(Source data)
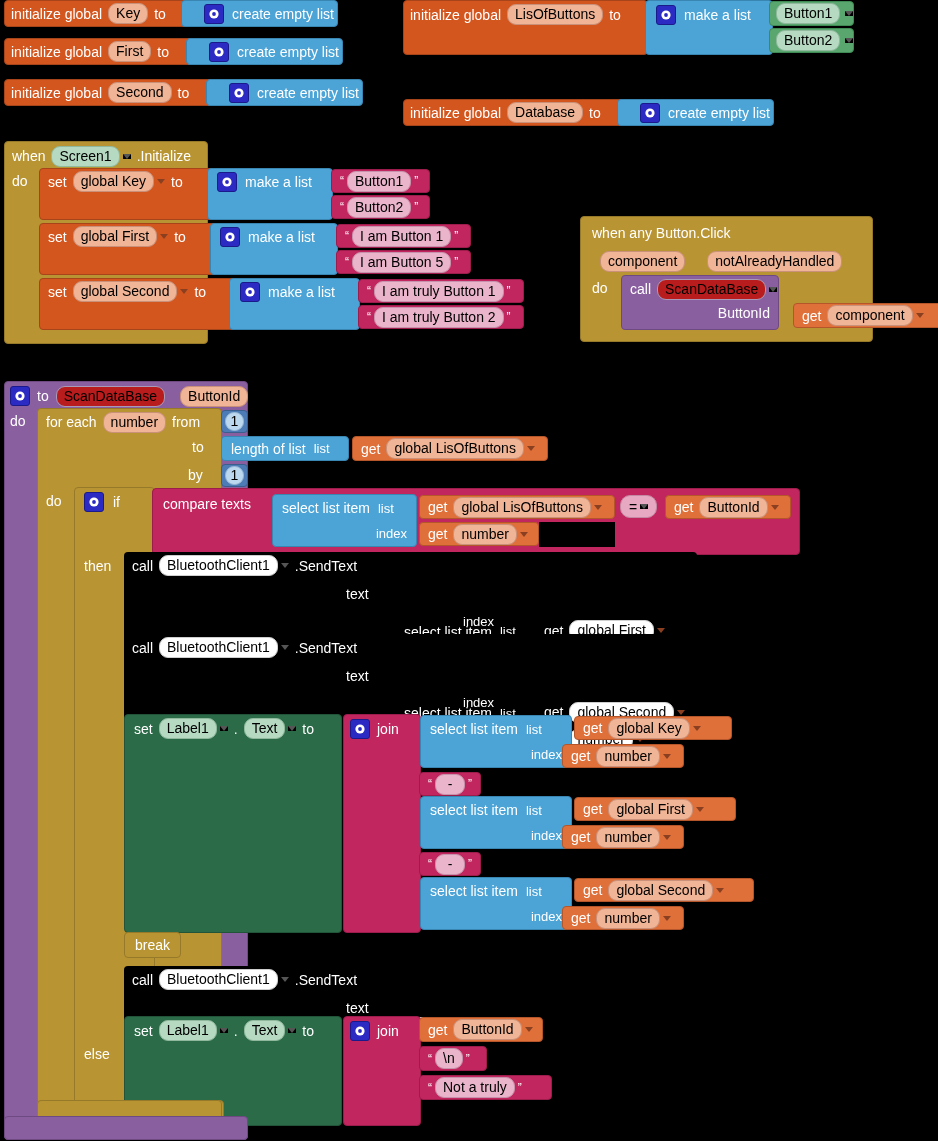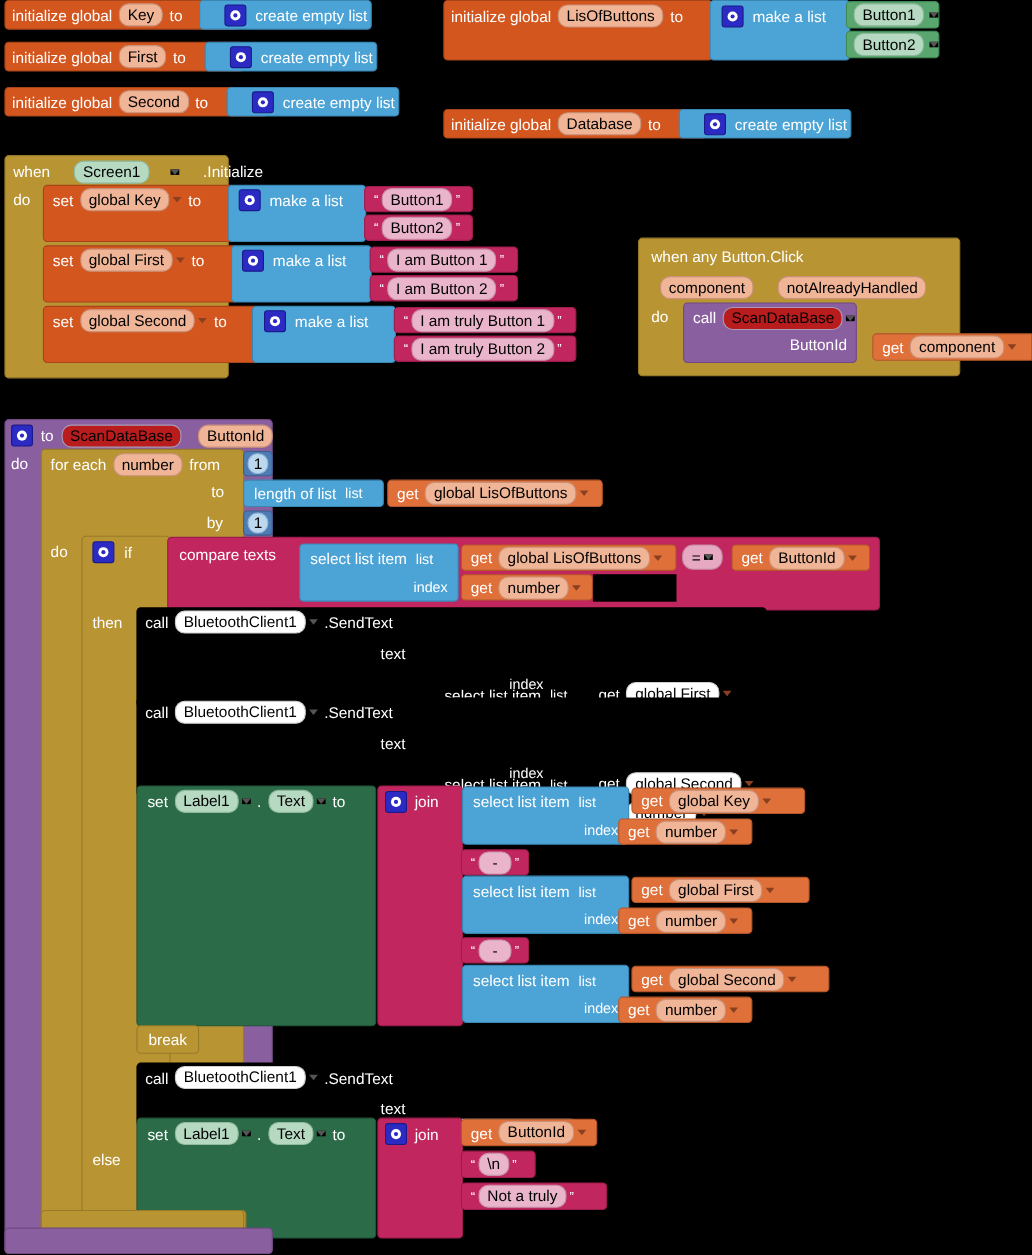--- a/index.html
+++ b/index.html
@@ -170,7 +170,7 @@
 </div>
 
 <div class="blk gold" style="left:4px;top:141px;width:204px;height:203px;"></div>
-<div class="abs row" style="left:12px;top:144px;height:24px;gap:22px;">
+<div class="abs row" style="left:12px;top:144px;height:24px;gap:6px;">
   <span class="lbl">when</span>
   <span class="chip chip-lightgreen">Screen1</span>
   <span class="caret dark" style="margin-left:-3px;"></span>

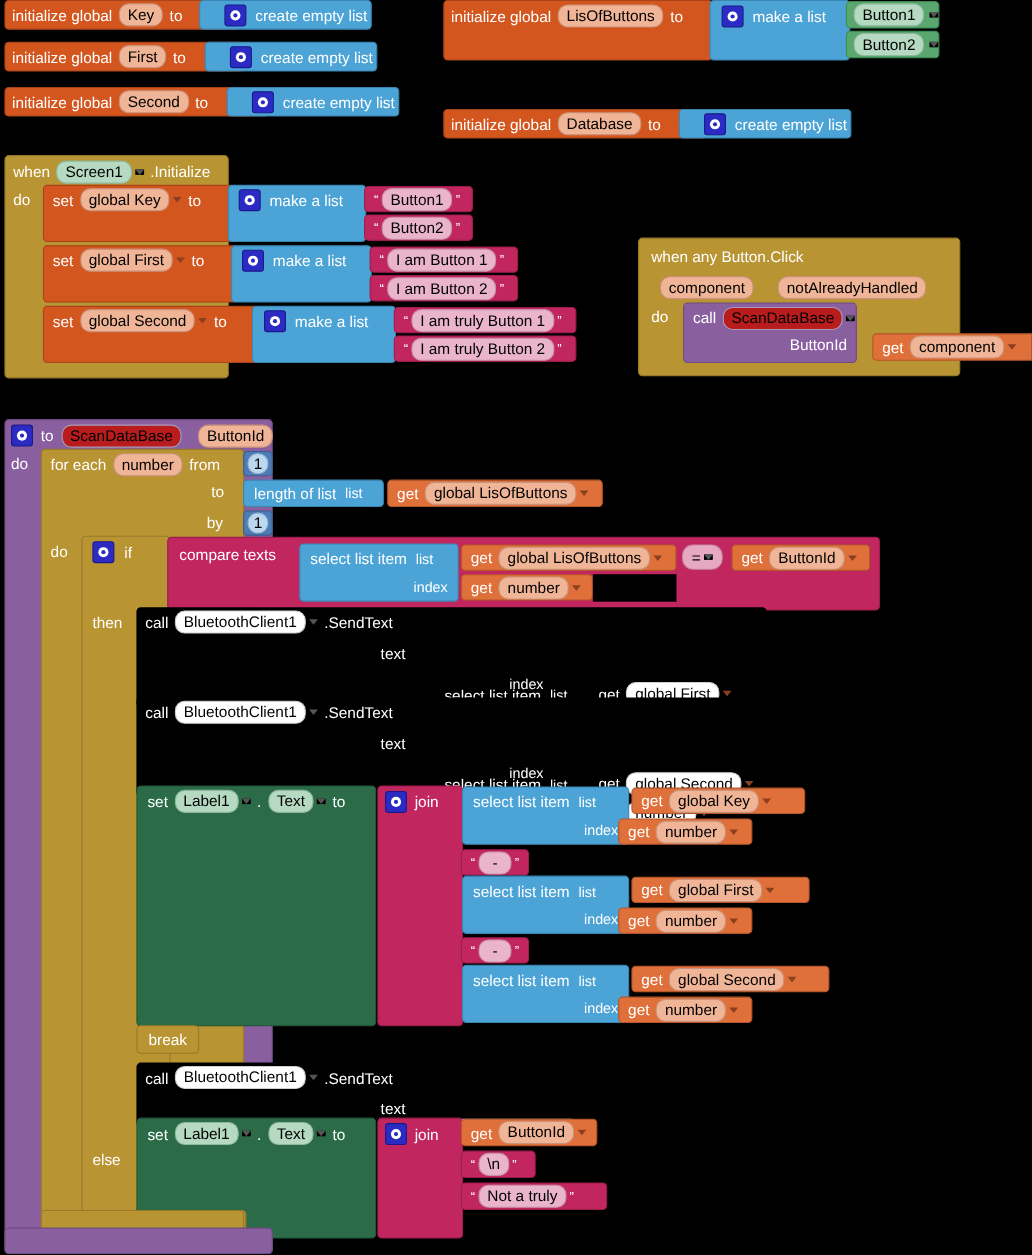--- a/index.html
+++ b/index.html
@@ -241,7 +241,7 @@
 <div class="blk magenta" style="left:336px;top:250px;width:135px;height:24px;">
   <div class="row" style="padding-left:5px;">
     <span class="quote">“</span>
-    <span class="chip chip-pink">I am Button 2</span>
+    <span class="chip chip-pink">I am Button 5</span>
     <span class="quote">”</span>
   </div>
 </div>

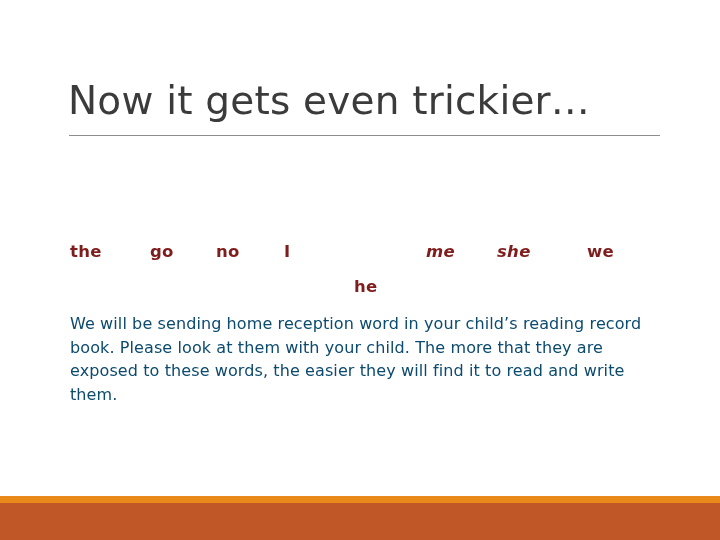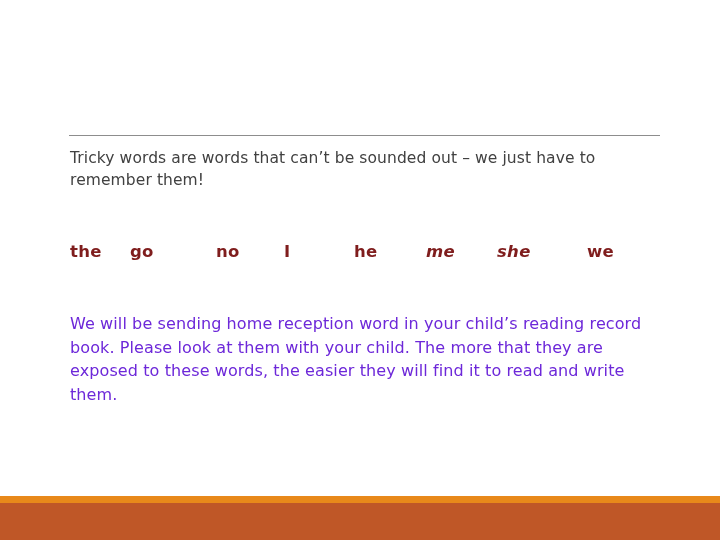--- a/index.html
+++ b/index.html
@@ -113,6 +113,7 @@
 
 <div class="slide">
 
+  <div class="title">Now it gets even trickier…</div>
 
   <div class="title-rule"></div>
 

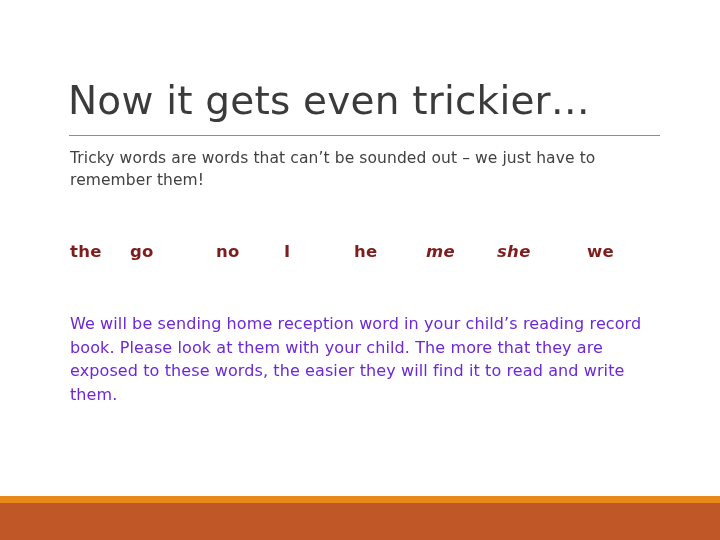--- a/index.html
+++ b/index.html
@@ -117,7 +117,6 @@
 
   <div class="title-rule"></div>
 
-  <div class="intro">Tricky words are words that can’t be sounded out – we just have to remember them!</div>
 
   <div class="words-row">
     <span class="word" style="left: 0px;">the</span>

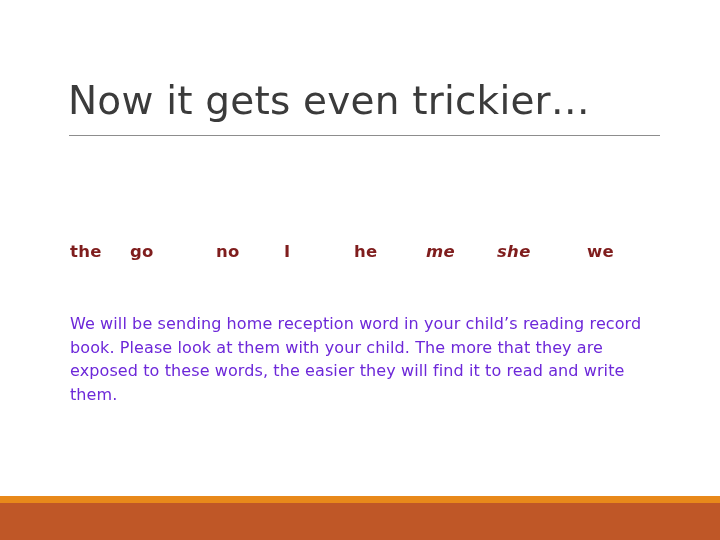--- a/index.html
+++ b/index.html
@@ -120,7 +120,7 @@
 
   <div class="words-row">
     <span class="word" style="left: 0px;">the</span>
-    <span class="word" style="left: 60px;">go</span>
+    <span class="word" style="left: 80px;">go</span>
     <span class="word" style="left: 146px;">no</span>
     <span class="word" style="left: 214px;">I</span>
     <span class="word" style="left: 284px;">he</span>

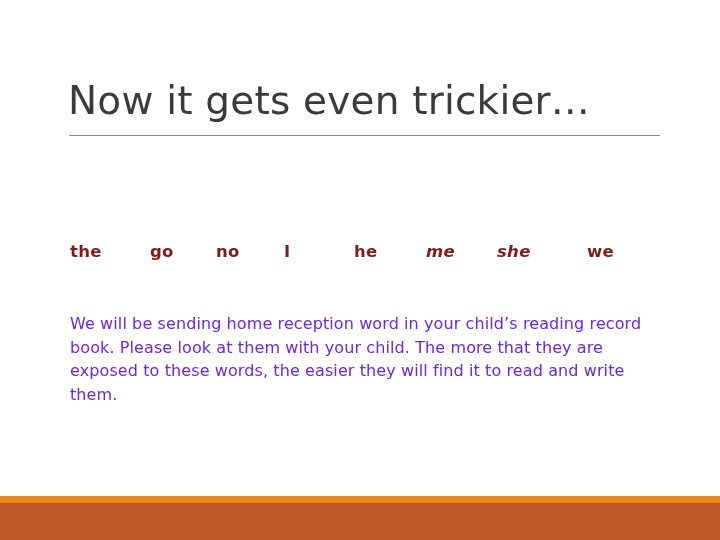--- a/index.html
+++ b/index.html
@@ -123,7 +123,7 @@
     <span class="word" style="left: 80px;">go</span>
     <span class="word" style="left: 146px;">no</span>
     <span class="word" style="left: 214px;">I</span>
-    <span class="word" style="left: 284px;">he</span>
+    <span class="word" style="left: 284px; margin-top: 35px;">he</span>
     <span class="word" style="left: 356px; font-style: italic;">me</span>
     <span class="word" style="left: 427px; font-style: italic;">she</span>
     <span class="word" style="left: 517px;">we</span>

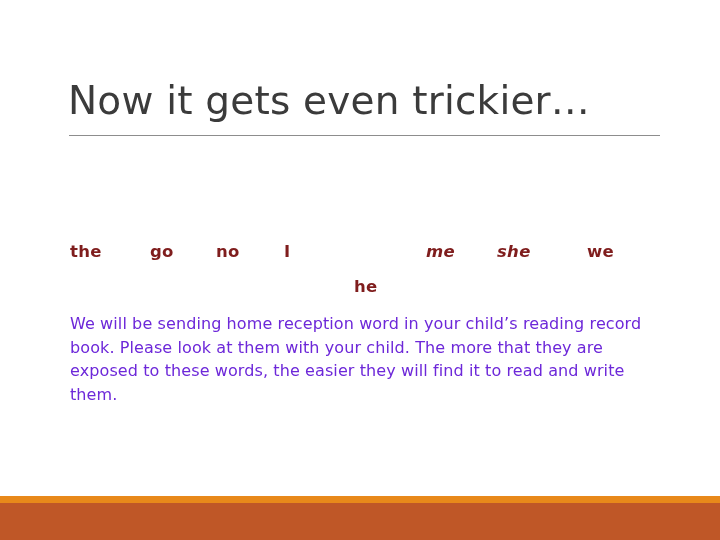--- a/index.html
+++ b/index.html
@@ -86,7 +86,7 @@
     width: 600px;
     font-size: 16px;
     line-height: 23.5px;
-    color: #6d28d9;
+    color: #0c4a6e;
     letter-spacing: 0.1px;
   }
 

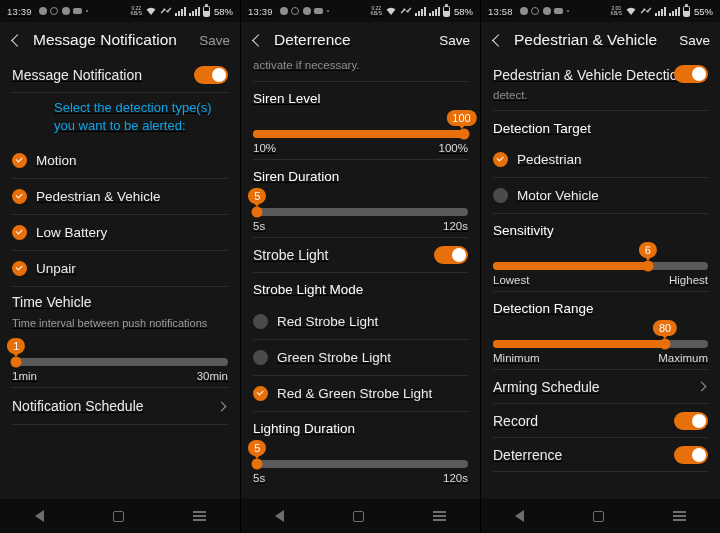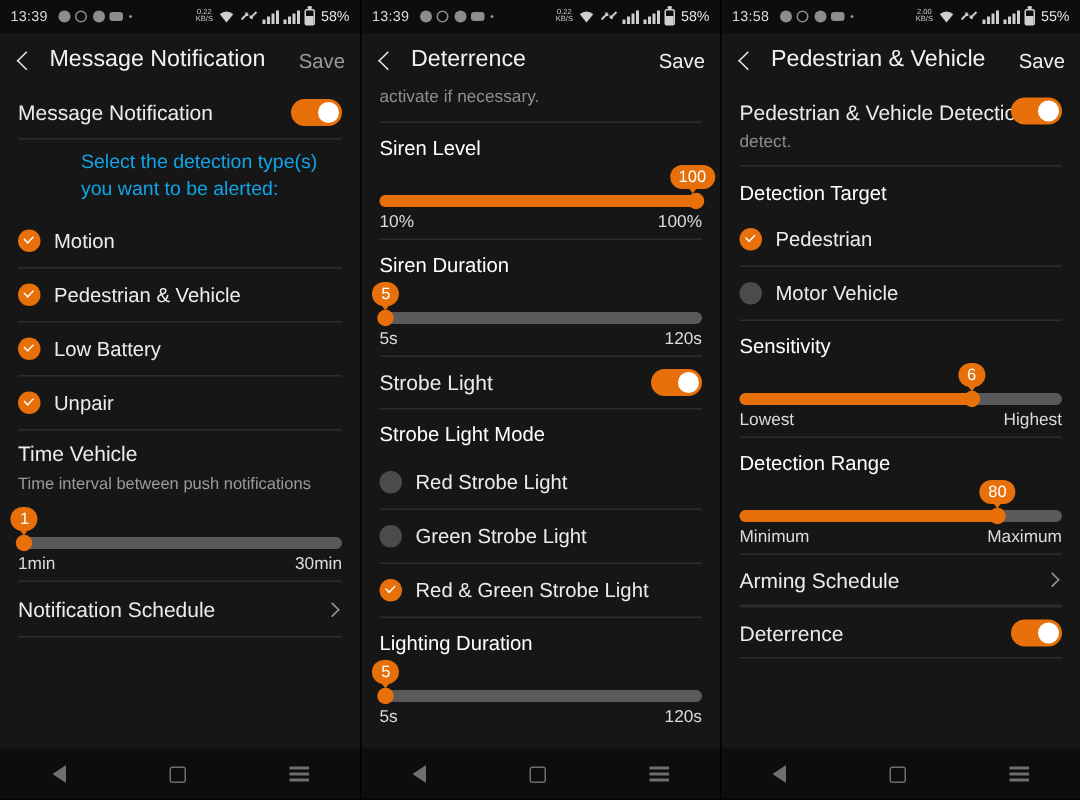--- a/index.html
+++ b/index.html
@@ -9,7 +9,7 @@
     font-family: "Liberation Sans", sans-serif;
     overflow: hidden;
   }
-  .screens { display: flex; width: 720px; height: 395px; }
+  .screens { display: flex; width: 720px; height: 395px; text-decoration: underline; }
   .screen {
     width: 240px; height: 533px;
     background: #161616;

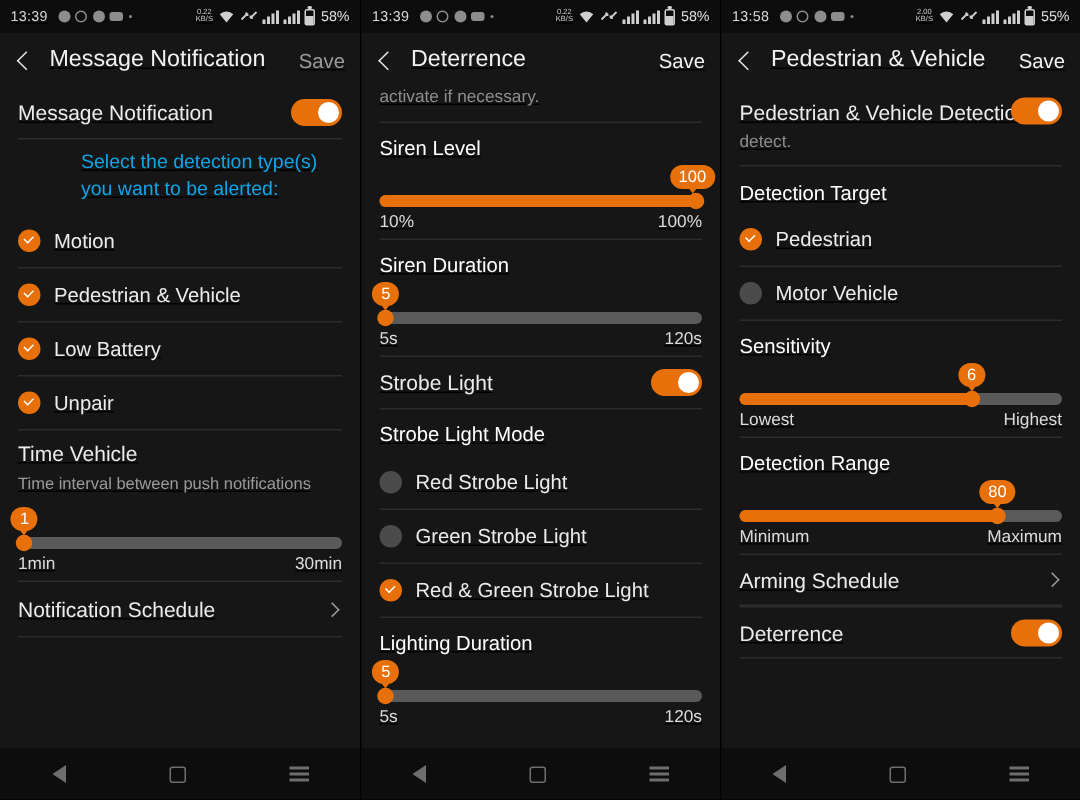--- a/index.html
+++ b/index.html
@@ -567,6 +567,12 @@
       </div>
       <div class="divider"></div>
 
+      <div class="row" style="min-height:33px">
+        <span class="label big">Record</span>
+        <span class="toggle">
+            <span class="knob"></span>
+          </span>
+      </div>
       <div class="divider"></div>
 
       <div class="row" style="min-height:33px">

(Requirement):
Copy from the entries above each line in which the string "screens" can be found.

(Solved exercise):
-  .screens { display: flex; width: 720px; height: 395px; }
+  .screens { display: flex; width: 720px; height: 395px; text-decoration: underline; }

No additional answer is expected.